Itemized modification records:
════════════════
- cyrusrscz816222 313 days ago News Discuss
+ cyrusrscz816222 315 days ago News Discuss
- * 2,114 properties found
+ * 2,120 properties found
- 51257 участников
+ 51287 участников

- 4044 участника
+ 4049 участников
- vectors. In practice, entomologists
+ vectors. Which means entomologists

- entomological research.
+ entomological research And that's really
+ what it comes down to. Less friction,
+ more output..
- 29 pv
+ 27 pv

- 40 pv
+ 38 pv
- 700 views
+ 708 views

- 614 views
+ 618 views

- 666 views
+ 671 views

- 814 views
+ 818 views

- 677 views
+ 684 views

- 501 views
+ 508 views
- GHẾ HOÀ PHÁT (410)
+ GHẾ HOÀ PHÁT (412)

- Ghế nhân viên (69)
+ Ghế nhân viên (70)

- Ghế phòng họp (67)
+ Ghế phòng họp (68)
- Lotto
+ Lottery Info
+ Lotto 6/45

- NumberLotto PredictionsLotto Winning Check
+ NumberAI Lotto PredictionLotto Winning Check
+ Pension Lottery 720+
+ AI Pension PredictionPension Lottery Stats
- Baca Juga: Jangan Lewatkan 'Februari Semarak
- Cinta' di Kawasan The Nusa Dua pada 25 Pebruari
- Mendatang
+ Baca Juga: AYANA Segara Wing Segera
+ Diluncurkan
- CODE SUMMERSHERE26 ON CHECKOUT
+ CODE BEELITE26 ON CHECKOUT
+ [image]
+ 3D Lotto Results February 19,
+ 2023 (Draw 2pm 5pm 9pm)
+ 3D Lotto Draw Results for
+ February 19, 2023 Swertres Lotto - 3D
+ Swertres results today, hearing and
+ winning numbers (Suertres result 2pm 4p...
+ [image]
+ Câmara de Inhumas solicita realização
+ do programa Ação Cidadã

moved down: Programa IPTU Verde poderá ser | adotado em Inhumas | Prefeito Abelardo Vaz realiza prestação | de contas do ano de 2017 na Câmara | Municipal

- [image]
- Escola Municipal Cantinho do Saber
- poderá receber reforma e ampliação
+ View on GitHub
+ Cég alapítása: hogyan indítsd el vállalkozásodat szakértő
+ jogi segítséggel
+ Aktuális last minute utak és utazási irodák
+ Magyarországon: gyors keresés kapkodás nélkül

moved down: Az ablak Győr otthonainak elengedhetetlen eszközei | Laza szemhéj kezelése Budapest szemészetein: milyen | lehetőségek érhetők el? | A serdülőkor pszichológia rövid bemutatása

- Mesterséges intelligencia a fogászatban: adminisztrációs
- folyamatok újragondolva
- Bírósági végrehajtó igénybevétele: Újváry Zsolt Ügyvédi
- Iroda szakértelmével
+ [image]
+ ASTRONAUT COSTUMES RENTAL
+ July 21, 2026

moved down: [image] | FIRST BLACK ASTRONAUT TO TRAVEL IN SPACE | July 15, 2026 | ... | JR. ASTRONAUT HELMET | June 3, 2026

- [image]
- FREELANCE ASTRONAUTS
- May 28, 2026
════════════════
Problem to work on: The first line of the entries above marks where to begin; repeat each line exactly through the one that contains "View on GitHub", and include that line.

Solution:
- cyrusrscz816222 313 days ago News Discuss
+ cyrusrscz816222 315 days ago News Discuss
- * 2,114 properties found
+ * 2,120 properties found
- 51257 участников
+ 51287 участников

- 4044 участника
+ 4049 участников
- vectors. In practice, entomologists
+ vectors. Which means entomologists

- entomological research.
+ entomological research And that's really
+ what it comes down to. Less friction,
+ more output..
- 29 pv
+ 27 pv

- 40 pv
+ 38 pv
- 700 views
+ 708 views

- 614 views
+ 618 views

- 666 views
+ 671 views

- 814 views
+ 818 views

- 677 views
+ 684 views

- 501 views
+ 508 views
- GHẾ HOÀ PHÁT (410)
+ GHẾ HOÀ PHÁT (412)

- Ghế nhân viên (69)
+ Ghế nhân viên (70)

- Ghế phòng họp (67)
+ Ghế phòng họp (68)
- Lotto
+ Lottery Info
+ Lotto 6/45

- NumberLotto PredictionsLotto Winning Check
+ NumberAI Lotto PredictionLotto Winning Check
+ Pension Lottery 720+
+ AI Pension PredictionPension Lottery Stats
- Baca Juga: Jangan Lewatkan 'Februari Semarak
- Cinta' di Kawasan The Nusa Dua pada 25 Pebruari
- Mendatang
+ Baca Juga: AYANA Segara Wing Segera
+ Diluncurkan
- CODE SUMMERSHERE26 ON CHECKOUT
+ CODE BEELITE26 ON CHECKOUT
+ [image]
+ 3D Lotto Results February 19,
+ 2023 (Draw 2pm 5pm 9pm)
+ 3D Lotto Draw Results for
+ February 19, 2023 Swertres Lotto - 3D
+ Swertres results today, hearing and
+ winning numbers (Suertres result 2pm 4p...
+ [image]
+ Câmara de Inhumas solicita realização
+ do programa Ação Cidadã

moved down: Programa IPTU Verde poderá ser | adotado em Inhumas | Prefeito Abelardo Vaz realiza prestação | de contas do ano de 2017 na Câmara | Municipal

- [image]
- Escola Municipal Cantinho do Saber
- poderá receber reforma e ampliação
+ View on GitHub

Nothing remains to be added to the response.